The unfortunate reality is Black Lives Matter protests led to more black lives being lost than at any point, percentage increase, in decades in the United States of America. And that’s such an uncomfortable truth, Buck, that you know how this works: A lot of uncomfortable truths are buried instead of discussed, because if you discuss it, the people who bring it up are afraid of what people are going to say about them. Facts are white supremacist evidence, facts are racist. This is the problem with having a national debate when you have so many people afraid to say what they really feel.
BUCK: That’s absolutely true. And one of the big issues that we’ve seen with Black Lives Matter as a movement is that it actually goes in the exact opposite direction when they talk about police reform from what is often needed. When you’re talking about the bail reform laws that are out there, okay, bail reform in general might sound like a good thing because you don’t want people…

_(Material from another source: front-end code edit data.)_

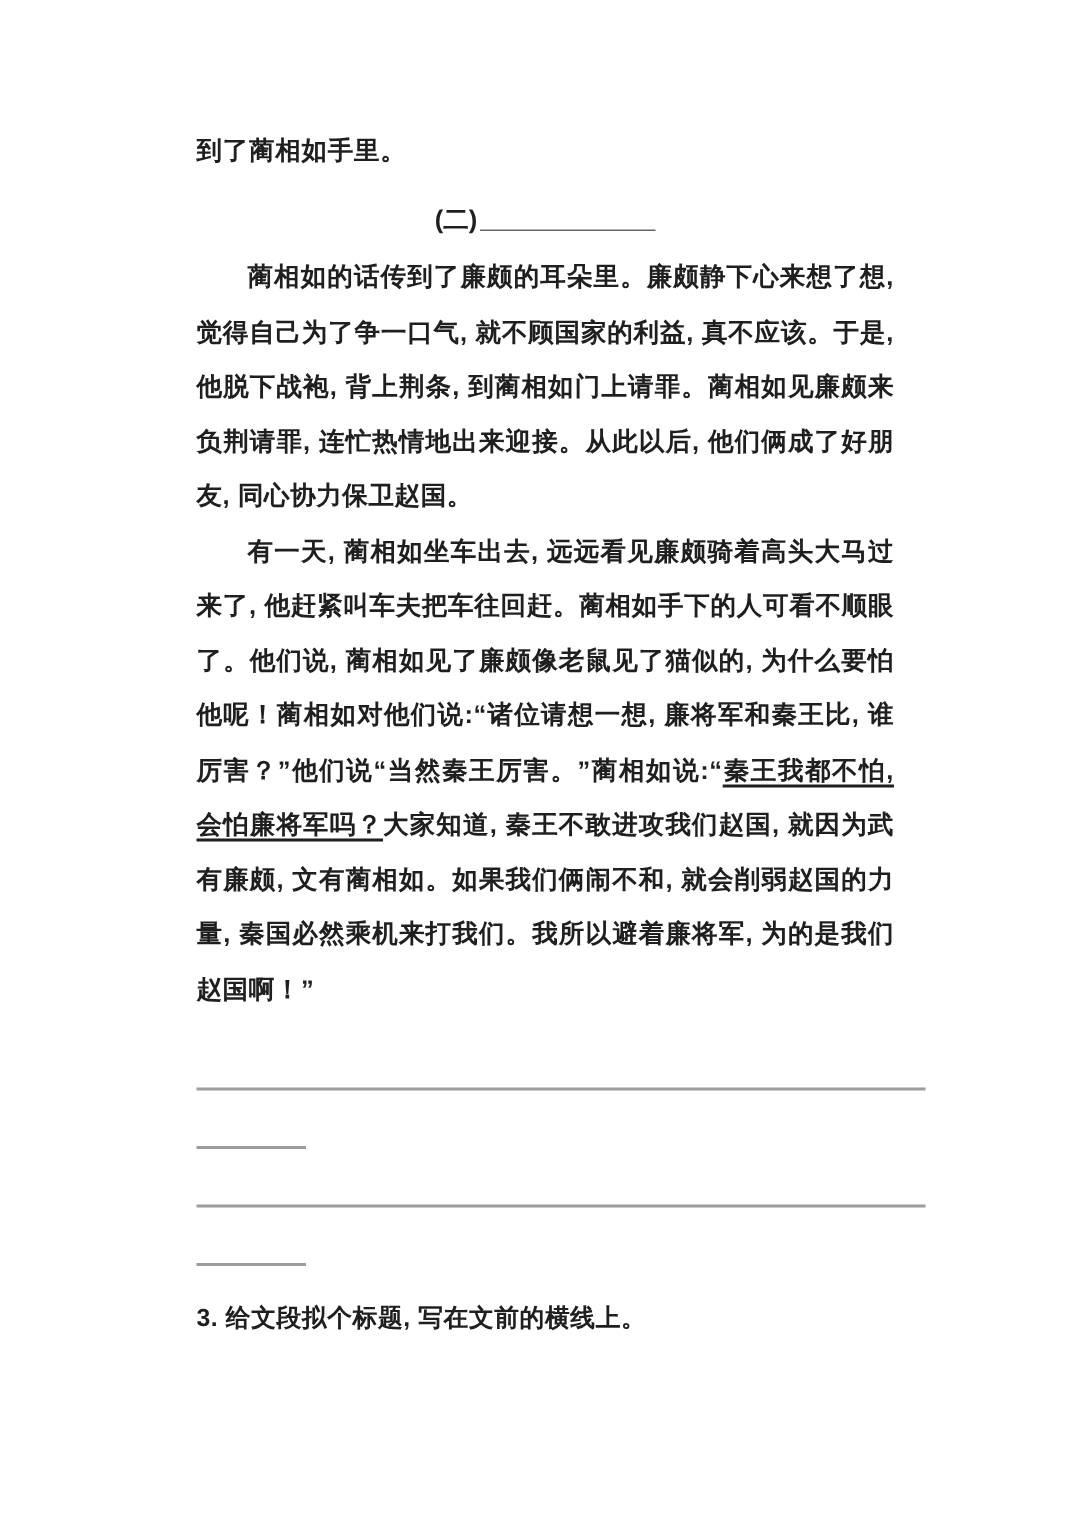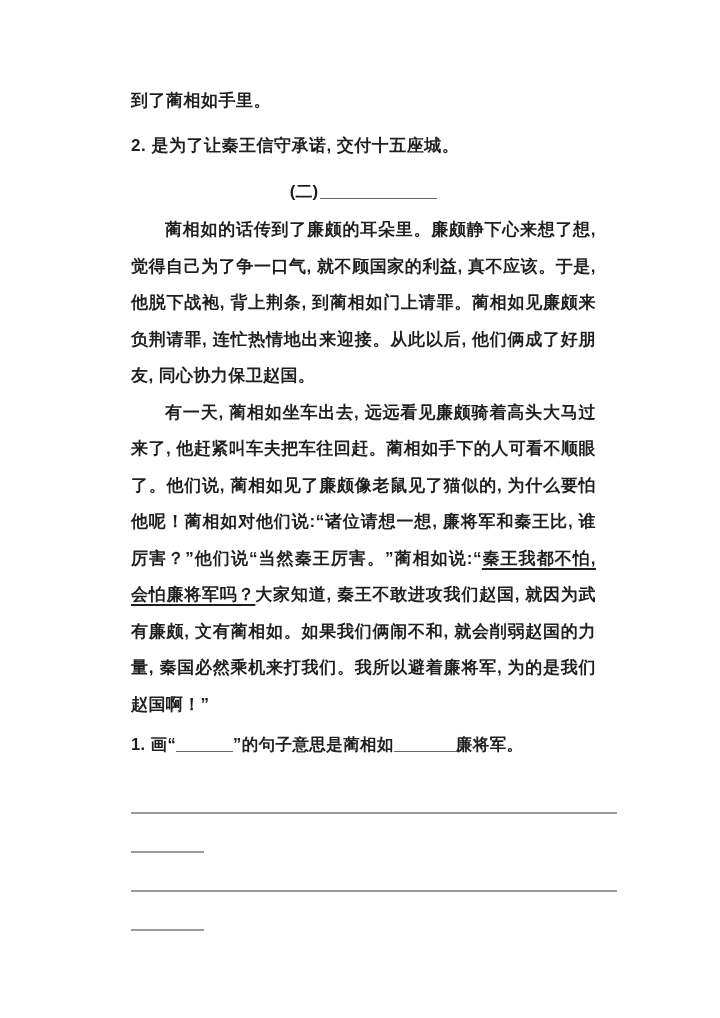"2. 是为了让秦王信守承诺, 交付十五座城。" div.line { html: <div>2. 是为了让秦王信守承诺, 交付十五座城。</div> -> none }
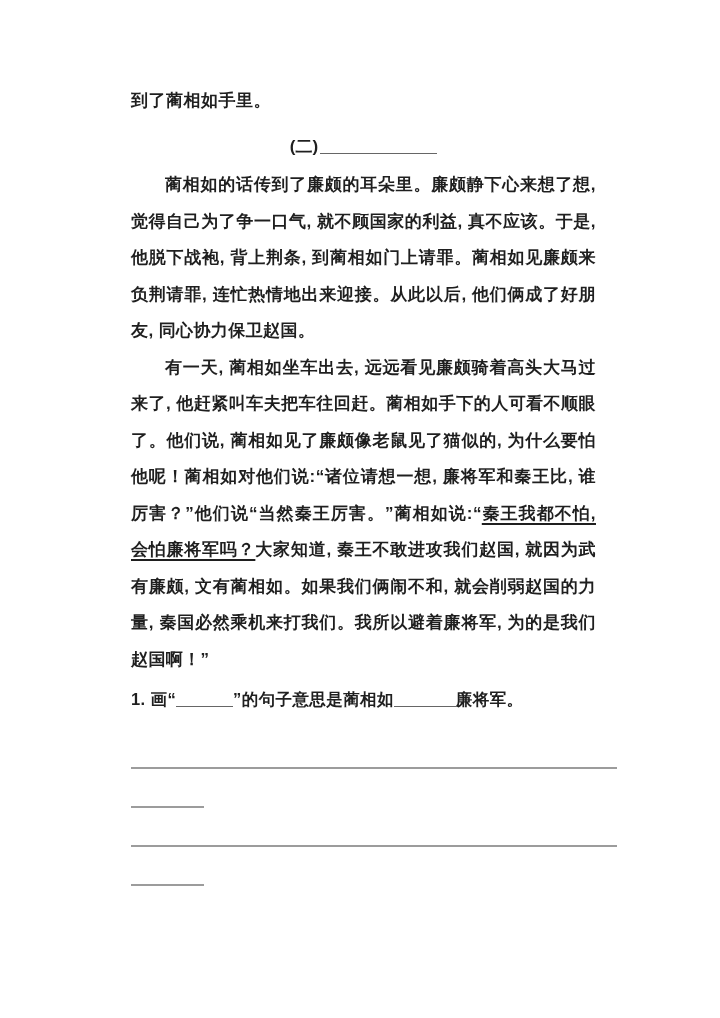"1. 画“ ”的句子意思是蔺相如 廉将军。" div.question { html: <div><span>1. 画“</span><span></span><span>”的句子意思是蔺相如</span><span></span><span>廉将军。</span></div> -> none }
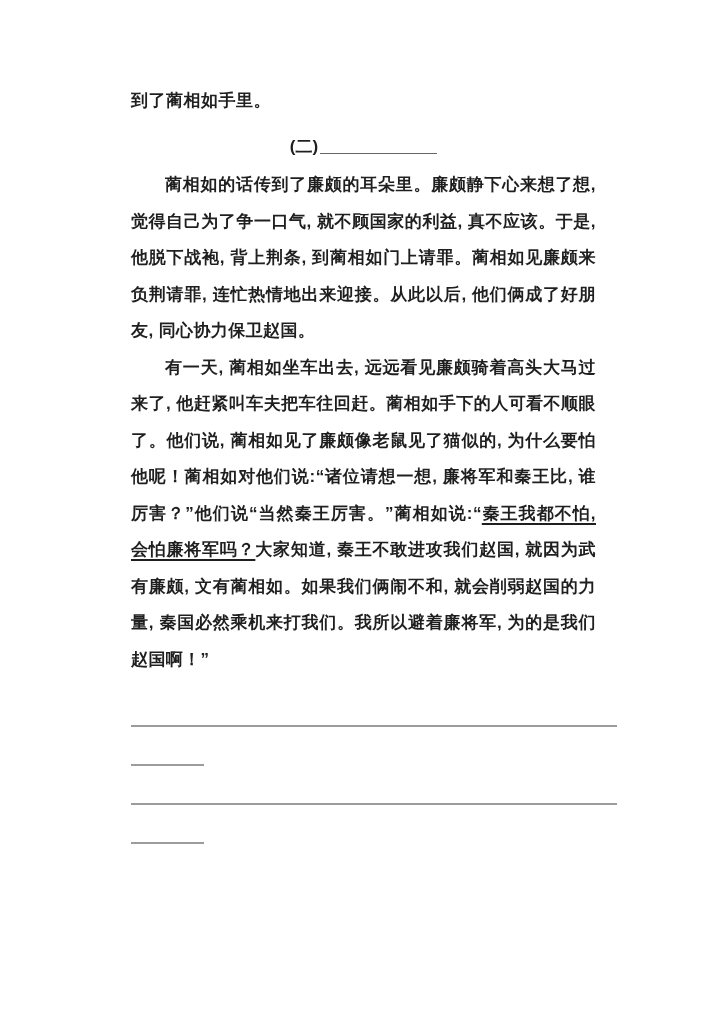"3. 给文段拟个标题, 写在文前的横线上。" div.question { html: none -> <div>3. 给文段拟个标题, 写在文前的横线上。</div> }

“I don’t have 500 bucks. I’m in for a nonviolent crime. I have to sit in jail for a week?” That’s what we were led to believe bail reform is. But now it’s turned into, “Well, basically unless we think you’re a threat to society you’re going to be in and out on the same day and you’re not going to have to pay any money,” and it feels like the whole process is meant to be just an easier process for the criminal.
When you add into this, by the way, Clay, the number of people who commit crimes who would have been pre-bail reform held in custody but actually get arrested and then re-offend before they even see a judge, it’s stunning. I mean, it’s a number that should be zero, and it actually happens with frequency. People will get out. I just stole something. I going to go steal something else. What’s the big deal? I’m in and out the same day.
CLAY: Waukesha is a direct result of this. Those six people in Waukesha, Wisconsin are dead because of bail reform. That’s the reality. There are probably thousands of people, this year alone, that are dead because of bail reform. And there’s a difference between somebody who has a nonviolent offense and is being held behind bars and somebody who is in a position of committing a violent felony and they’re let out, like we saw with Darrell Brooks in Waukesha for a thousand dollars when they never should have been out at all. It’s absolutely ridiculous.